Rize has been the home of Persian Armenians, Georgians, Pontic Greeks, and settlers from the European lands of the Ottoman empire, such as Rumeli, Bosnia, and Morea, who were granted lands by Mehmet the Conqueror. In the sixteenth century the majority of the population was Christian, with many villages having Greek names. Rize follows the traditional Black Sea non-nucleated settlement pattern of villages and neighborhoods spread out over a large area outside the city center.
Local production, aside from tea, includes citrus and other fruits, nuts, corn, small-scale boats, and a local specialty textile called peshtemal, a kind of striped linen, which has been in constant production since the Comnenian period and was exported to Baghdad and Egypt during Ottoman times.
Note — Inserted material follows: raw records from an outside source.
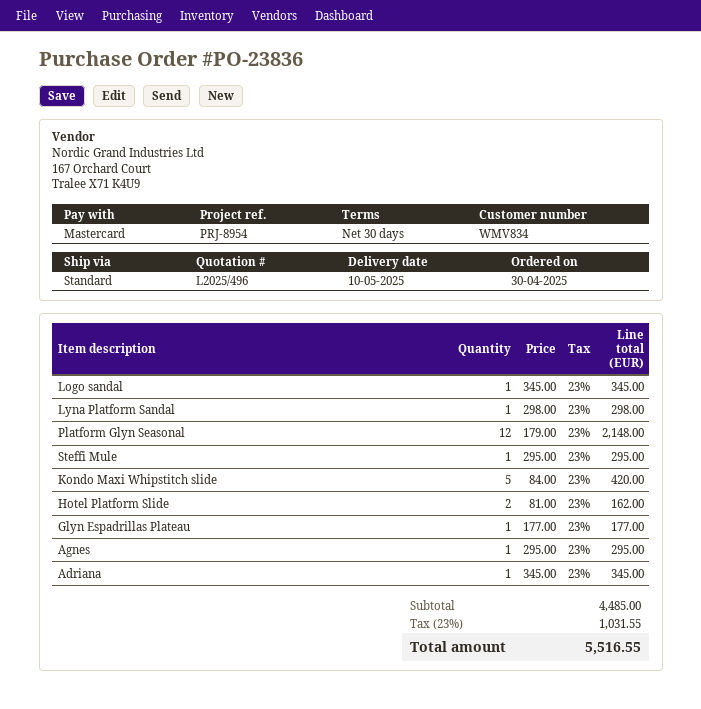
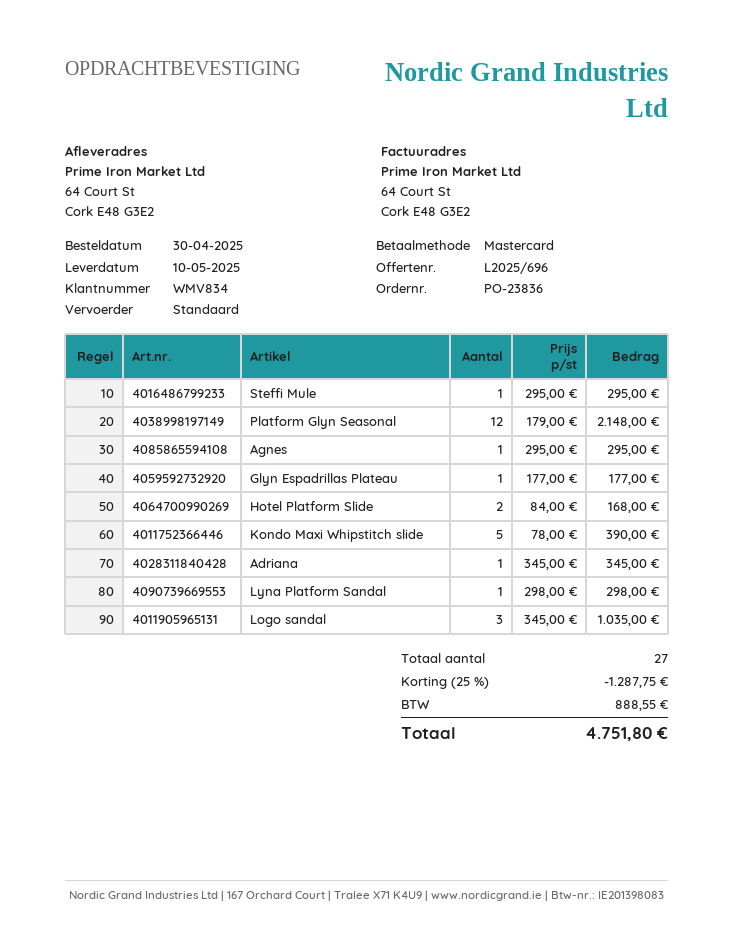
quote number: L2025/496 -> L2025/696
Logo sandal: 1 x 345.00 = 345.00 -> 3 x 345.00 = 1035.00
Kondo Maxi Whipstitch slide: 5 x 84.00 = 420.00 -> 5 x 78.00 = 390.00
Hotel Platform Slide: 2 x 81.00 = 162.00 -> 2 x 84.00 = 168.00
discount: none -> 25% = 1287.75
tax: 1031.55 -> 888.55
total: 5516.55 -> 4751.80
Tea was introduced in the 1920s, and Rize tea is the main Turkish domestic tea.
Further Reading
Freely, John. (1991) Classical Turkey. London: Penguin Books.
Hann, C. M. (1990) Tea and the Domestication of the Turkish State. School of Oriental and African Studies Modern Turkish Studies Programme, Occasional Papers 1. Huntingdon, U.K.: Eothen Press.